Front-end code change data

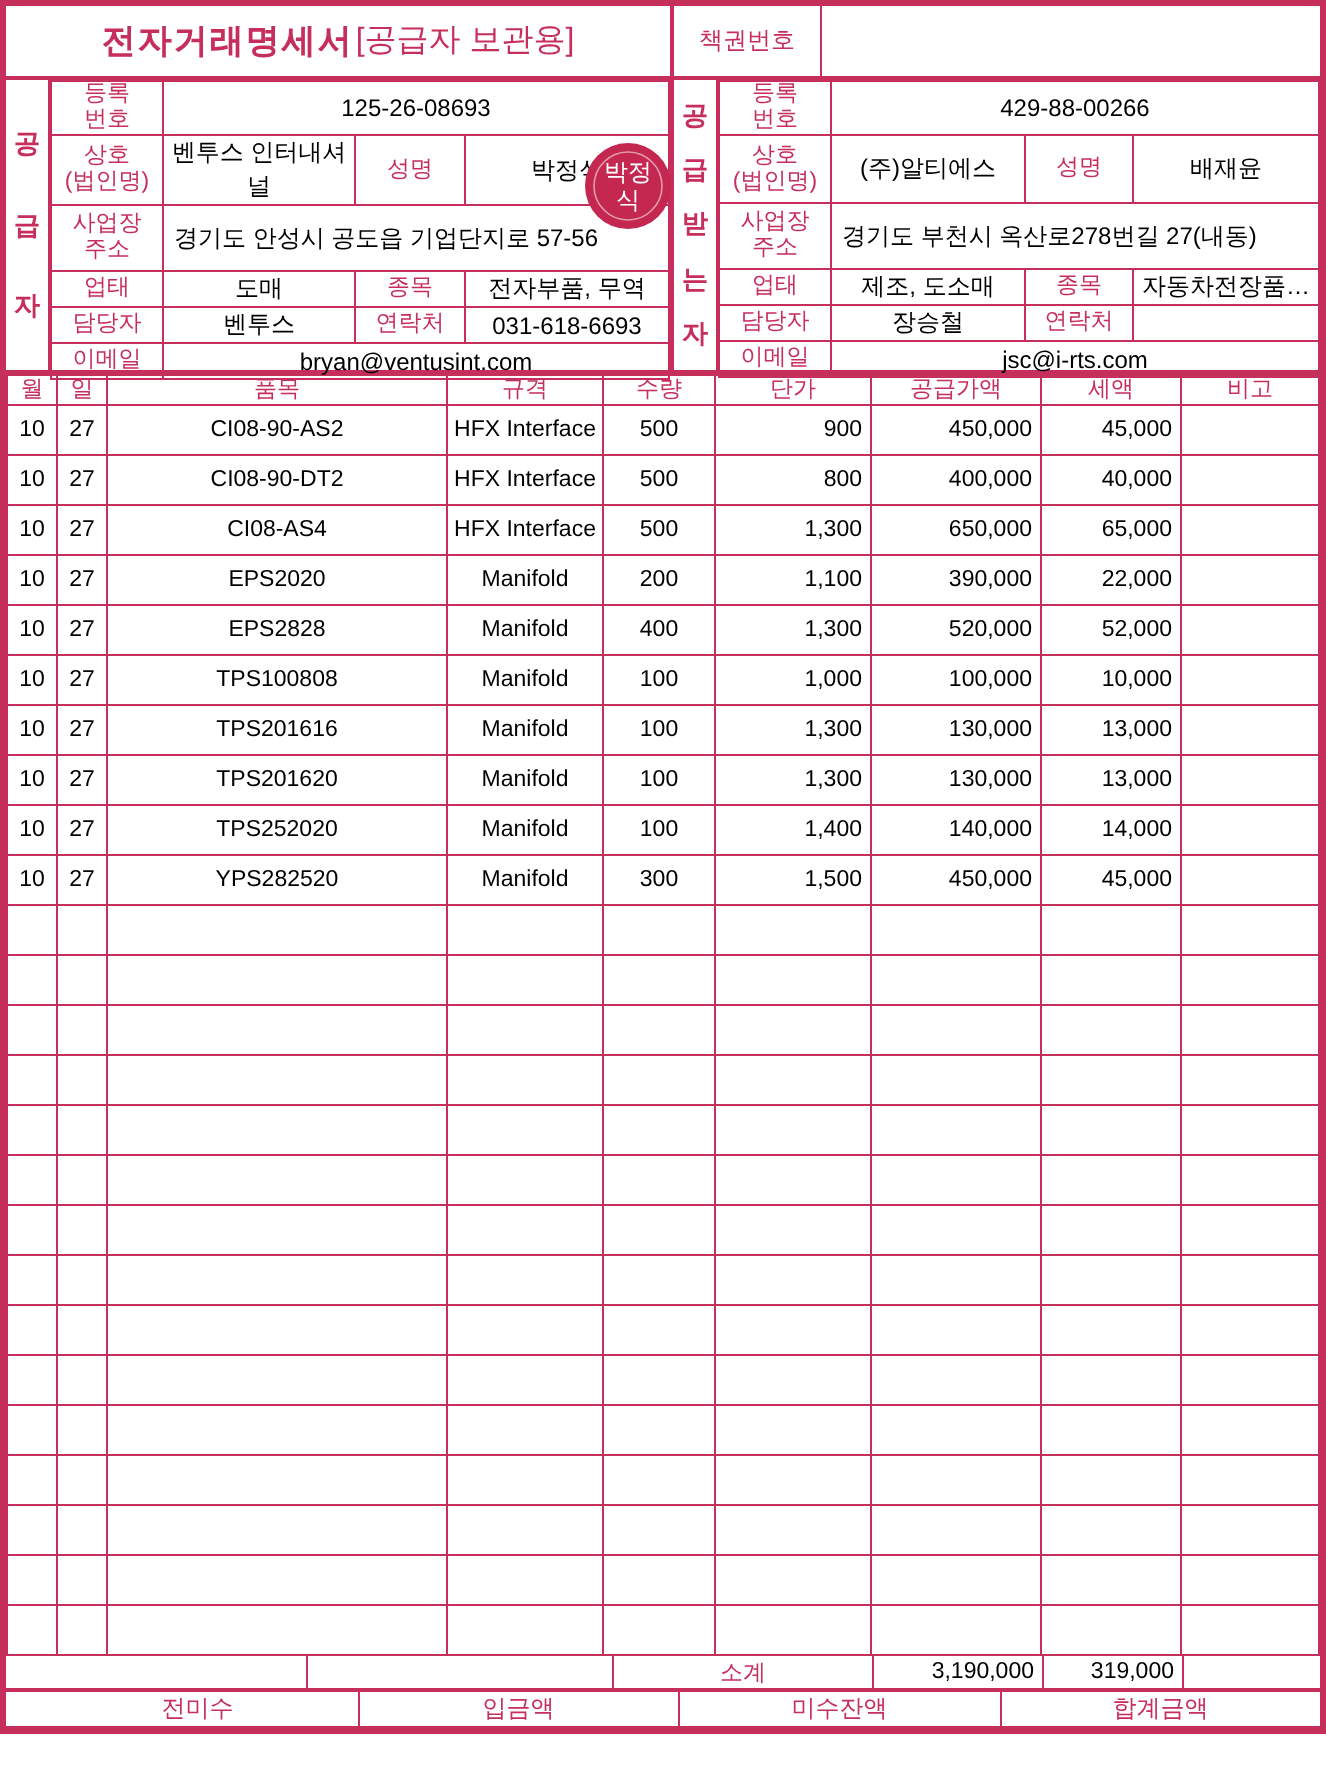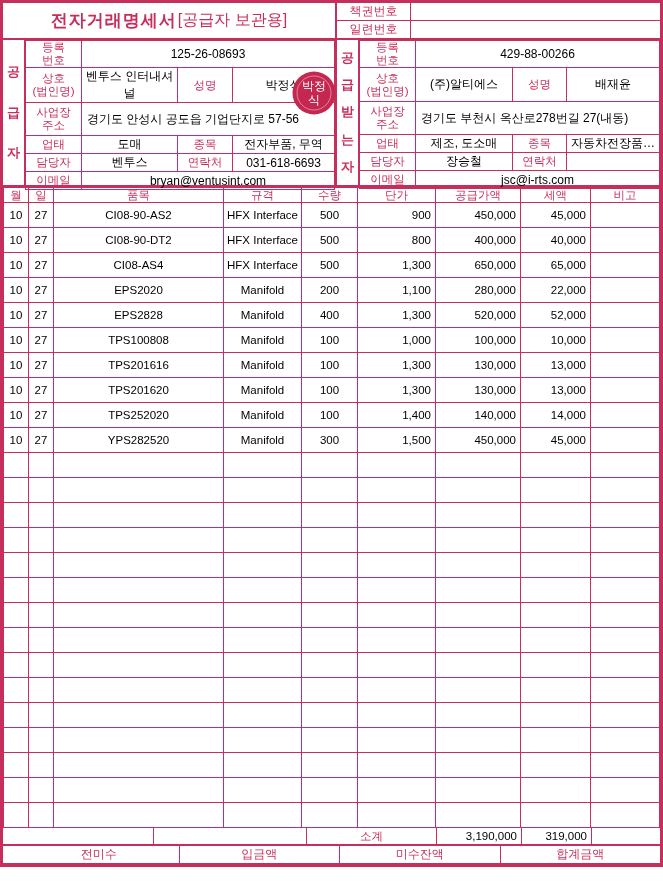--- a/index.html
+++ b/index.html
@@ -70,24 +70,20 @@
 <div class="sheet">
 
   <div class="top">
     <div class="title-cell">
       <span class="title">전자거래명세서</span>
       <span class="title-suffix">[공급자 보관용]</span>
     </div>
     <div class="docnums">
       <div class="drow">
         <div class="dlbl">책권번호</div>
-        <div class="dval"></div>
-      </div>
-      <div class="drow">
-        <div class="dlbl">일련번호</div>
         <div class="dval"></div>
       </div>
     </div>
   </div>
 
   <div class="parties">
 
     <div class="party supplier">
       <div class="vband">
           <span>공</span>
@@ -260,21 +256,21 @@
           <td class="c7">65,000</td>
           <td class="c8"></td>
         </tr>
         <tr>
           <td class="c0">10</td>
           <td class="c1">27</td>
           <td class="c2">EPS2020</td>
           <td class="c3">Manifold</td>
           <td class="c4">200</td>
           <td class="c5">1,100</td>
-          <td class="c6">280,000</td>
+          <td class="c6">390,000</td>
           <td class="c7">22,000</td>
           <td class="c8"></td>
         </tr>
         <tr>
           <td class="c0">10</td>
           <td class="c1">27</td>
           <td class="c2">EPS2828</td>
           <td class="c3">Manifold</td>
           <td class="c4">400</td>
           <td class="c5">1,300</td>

* * *

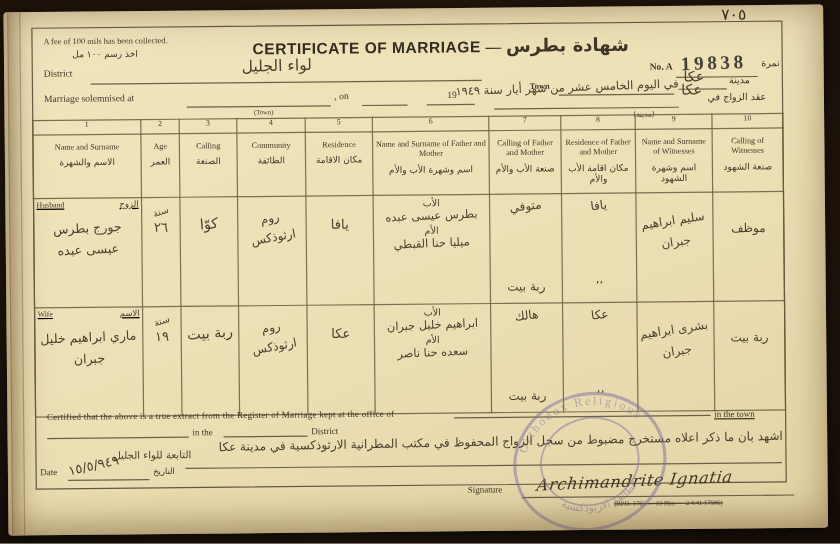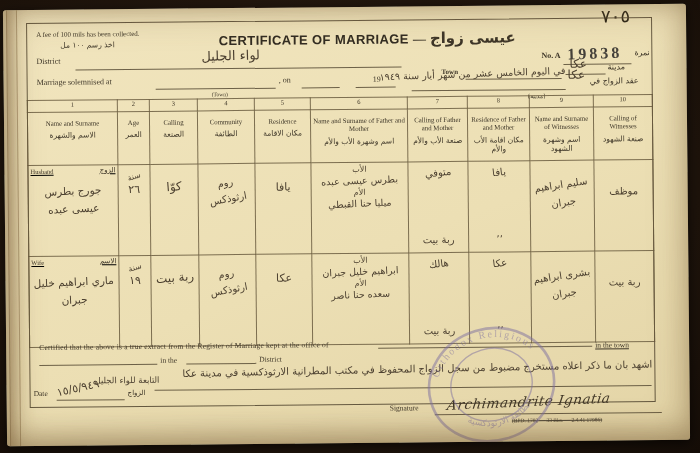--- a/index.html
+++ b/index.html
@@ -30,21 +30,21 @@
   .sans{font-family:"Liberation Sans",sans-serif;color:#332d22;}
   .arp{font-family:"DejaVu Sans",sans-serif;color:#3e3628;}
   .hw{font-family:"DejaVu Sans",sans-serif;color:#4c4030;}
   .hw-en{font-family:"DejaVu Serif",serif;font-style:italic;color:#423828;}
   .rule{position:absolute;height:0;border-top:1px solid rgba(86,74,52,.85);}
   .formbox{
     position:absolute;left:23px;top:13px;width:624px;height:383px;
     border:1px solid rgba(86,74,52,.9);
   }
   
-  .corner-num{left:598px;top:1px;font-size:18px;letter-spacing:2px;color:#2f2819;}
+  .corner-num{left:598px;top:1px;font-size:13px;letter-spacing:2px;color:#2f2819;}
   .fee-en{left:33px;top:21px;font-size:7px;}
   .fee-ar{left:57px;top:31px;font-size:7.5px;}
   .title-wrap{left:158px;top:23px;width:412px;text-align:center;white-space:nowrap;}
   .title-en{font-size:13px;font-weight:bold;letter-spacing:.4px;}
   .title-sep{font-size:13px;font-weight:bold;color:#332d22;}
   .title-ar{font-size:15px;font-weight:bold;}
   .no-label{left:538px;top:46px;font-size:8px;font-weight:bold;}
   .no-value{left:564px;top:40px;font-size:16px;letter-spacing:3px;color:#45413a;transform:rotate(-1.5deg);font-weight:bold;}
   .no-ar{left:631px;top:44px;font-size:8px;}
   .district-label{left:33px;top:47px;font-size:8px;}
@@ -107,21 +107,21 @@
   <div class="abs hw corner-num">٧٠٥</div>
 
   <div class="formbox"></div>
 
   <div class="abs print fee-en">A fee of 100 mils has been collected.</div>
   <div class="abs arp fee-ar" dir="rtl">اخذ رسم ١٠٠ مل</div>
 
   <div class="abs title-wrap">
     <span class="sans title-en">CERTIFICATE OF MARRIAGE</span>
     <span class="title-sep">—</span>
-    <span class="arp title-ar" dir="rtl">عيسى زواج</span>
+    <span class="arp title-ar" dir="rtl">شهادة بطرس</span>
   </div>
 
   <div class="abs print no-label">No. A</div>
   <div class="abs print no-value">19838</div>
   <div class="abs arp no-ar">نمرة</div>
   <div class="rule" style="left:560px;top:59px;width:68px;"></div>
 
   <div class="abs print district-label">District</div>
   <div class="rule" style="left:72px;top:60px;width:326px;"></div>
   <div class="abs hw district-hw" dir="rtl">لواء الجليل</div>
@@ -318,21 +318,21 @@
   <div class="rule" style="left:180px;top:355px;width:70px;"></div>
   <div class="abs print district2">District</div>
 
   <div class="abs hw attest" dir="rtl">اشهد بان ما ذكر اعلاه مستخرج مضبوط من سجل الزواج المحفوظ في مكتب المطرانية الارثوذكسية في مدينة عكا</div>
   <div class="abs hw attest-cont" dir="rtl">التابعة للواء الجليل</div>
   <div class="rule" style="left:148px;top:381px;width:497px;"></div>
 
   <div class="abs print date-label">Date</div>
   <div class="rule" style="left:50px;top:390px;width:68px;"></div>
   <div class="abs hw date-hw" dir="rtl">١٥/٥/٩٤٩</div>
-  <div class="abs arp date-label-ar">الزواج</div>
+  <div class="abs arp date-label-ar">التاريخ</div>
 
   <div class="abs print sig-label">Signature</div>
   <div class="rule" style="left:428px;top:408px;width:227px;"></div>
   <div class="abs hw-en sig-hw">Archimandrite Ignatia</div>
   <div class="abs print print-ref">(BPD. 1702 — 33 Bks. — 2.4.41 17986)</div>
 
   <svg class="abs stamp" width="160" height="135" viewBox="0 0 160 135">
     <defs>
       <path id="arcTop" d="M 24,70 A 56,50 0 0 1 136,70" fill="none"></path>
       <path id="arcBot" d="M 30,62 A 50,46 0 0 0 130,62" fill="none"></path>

__What this task involves__
Lines containing the word "border" must be found in the data above and copied.

__Answer space__
   .rule{position:absolute;height:0;border-top:1px solid rgba(86,74,52,.85);}
     border:1px solid rgba(86,74,52,.9);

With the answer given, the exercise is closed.